General Guideline for Cleaning Up Chemical Spills

1. Immediately alert others in the area and the supervisor, and evacuate the area, if necessary.

2. If there is a fire or medical attention is needed, contact USC Police at 7-9111.

3. Attend to any persons who may be contaminated. Contaminated clothing must be removed immediately and the skin flushed with water for no less than fifteen minutes. Clothing must be laundered before reuse.

4. If a volatile, flammable material is spilled, immediately warn others in the area, control sources of ignition, and ventilate the area.

5. Don personal protective equipment, as appropriate to the hazards. Refer to your Chemical Hygiene Plan, the Material Safety Data Sheet or other references available in your laboratory for information.

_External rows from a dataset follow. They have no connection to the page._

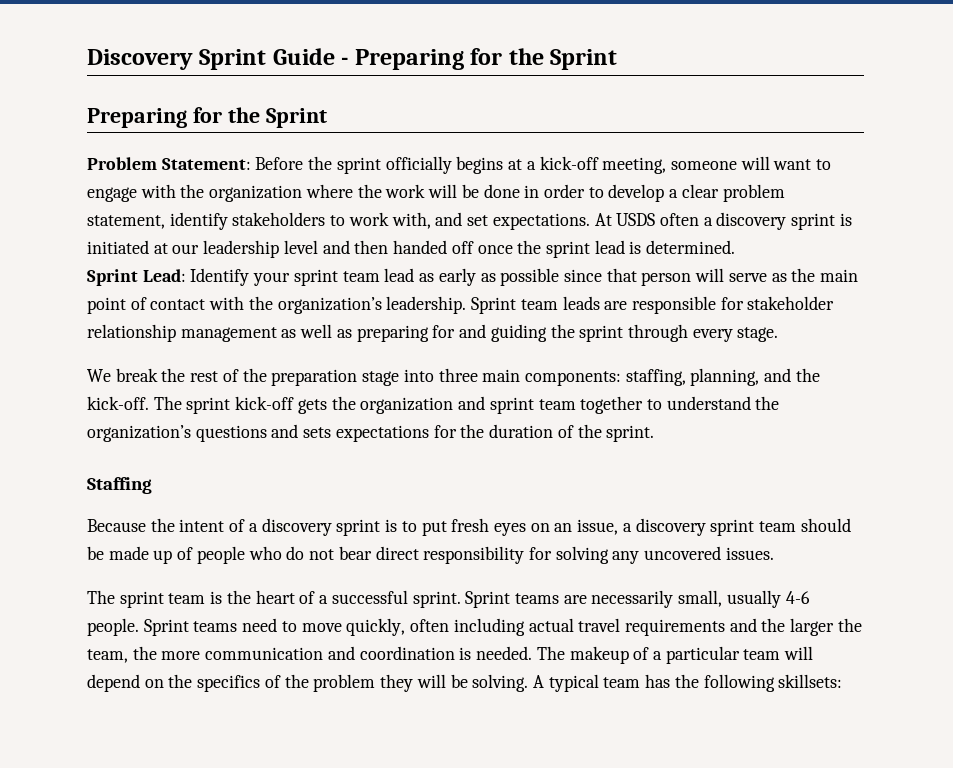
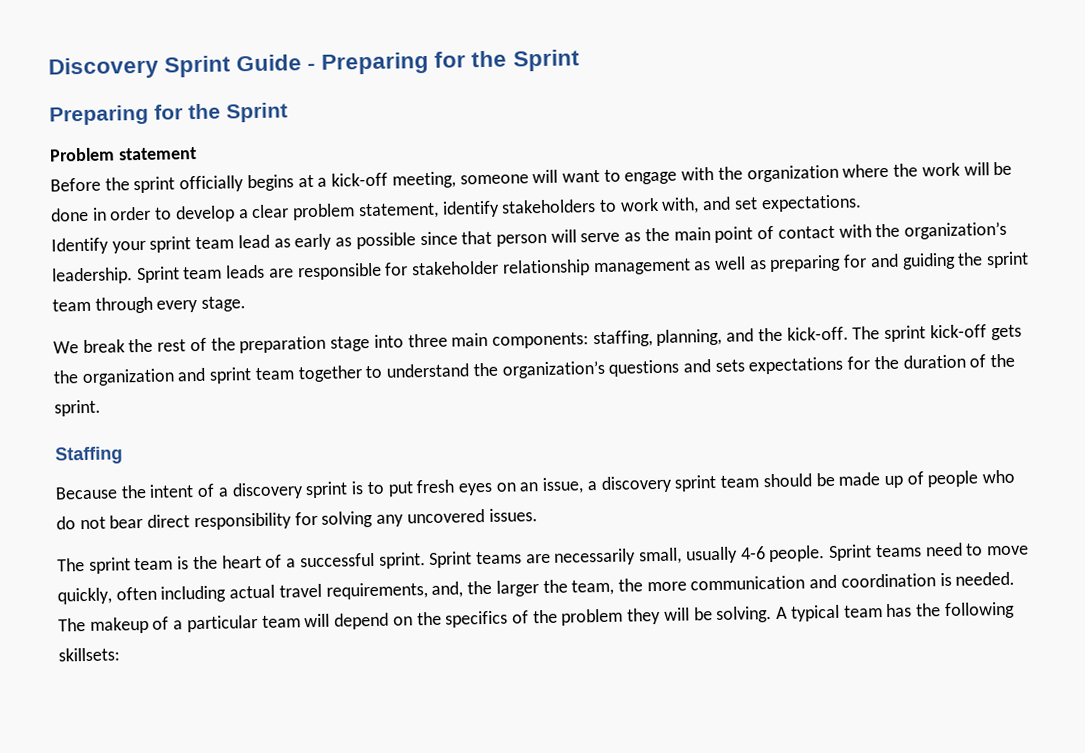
- Problem Statement: Before the sprint officially begins at a kick-off meeting, someone will want to engage with the organization where the work will be done in order to develop a clear problem statement, identify stakeholders to work with, and set expectations. At USDS often a discovery sprint is initiated at our leadership level and then handed off once the sprint lead is determined.
- Sprint Lead: Identify your sprint team lead as early as possible since that person will serve as the main point of contact with the organization’s leadership.
+ Problem statement
+ Before the sprint officially begins at a kick-off meeting, someone will want to engage with the organization where the work will be done in order to develop a clear problem statement, identify stakeholders to work with, and set expectations.
+ Identify your sprint team lead as early as possible since that person will serve as the main point of contact with the organization’s leadership.
- Sprint team leads are responsible for stakeholder relationship management as well as preparing for and guiding the sprint through every stage.
+ Sprint team leads are responsible for stakeholder relationship management as well as preparing for and guiding the sprint team through every stage.
- Sprint teams need to move quickly, often including actual travel requirements and the larger the team, the more communication and coordination is needed.
+ Sprint teams need to move quickly, often including actual travel requirements, and, the larger the team, the more communication and coordination is needed.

6. If the spill is a MAJOR one, if there has been a release to the environment, or if assistance is needed, contact USC Police at 7-9111.

7. Consider the need for respiratory protection. The use of a respirator or self-contained breathing apparatus requires specialized training and medical surveillance. Never enter a contaminated atmosphere without protection or use a respirator without training. If respiratory protection is needed and no trained personnel are available, call USC-Police at 7-9111 and then call EHS at 777-5269. If respiratory protection is available, be sure there is another person outside the spill area in communication or in sight, in case of emergency.

8. Protect floor drains or other means for environmental release. Spill socks and absorbents may be placed around drains, as needed.

  • Loose spill control materials should be distributed over the entire spill area, working from the outside, circling to the center. This reduces the chance of splash or spreading of the spilled chemical.
  • Bulk absorbents and many spill pillows do not work on hydrofluoric acid.
  • POLYZORB products and their equivalent will handle hydrofluoric acid. Many neutralizers for acids and bases have a color change indicator to show when neutralization is complete.
  • Several materials for cleaning up mercury spills are available in chemical catalogs, safety supply catalogs and at some of the science and engineering stockrooms. Broken thermometers, gauges or other mercury-containing materials, may be placed in a plastic bag or glass or metal container, and sealed.

9. When the spilled materials have been absorbed, use a brush and scoop (spark-resistant if flammable materials are involved) to place materials in an appropriate container. Polyethylene bags may be used for small spills. Five gallon pails or 20 gallon drums with polyethylene liners may be appropriate for larger spills.

10. Complete a hazardous waste tag, identifying the material as Spill Debris involving XYZ Chemical, and affix the sticker to the container or bag. Remember the use of an absorbent does not alter the chemical properties of the chemical. Contact the Hazardous Waste Manager at 7-2839 for advice on storage and packaging for disposal.

11. Place the container in a hood or other properly ventilated area until the next chemical waste pick-up.

12. Decontaminate surfaces involved in the spill using a mild detergent and water, as appropriate.

13. Report all spills to your supervisor or the principal investigator.

Roles and Responsibilities


  • Provide adequate spill control materials.
  • Ensure individuals receive appropriate training.
  • Develop and periodically review ( at least annually ) spill response plan.
  • Assess the need for spill control materials.
  • Ensure spill control materials are replenished after use.
  • Investigate causes of spills, provide necessary follow-up, including means to minimize the likelihood of spills.


  • Provide training, upon request.
  • Provide advice and assistance, as needed.
  • Audit departmental plans periodically.

USC Police

  • Contact appropriate emergency responders.
  • Contact EHS for reported spills or releases.


  • Become familiar with the hazards of chemical products before using them.
  • Use preventive measures to minimize the likelihood of spills, such as using secondary containers when transporting chemicals and placing absorbent materials on work surfaces.
  • Receive training, as needed.
  • Assess the need for spill control materials.
  • Assist in developing spill response plans.
  • Clean up small spills properly.
  • Report all spills to supervisor or principal investigator.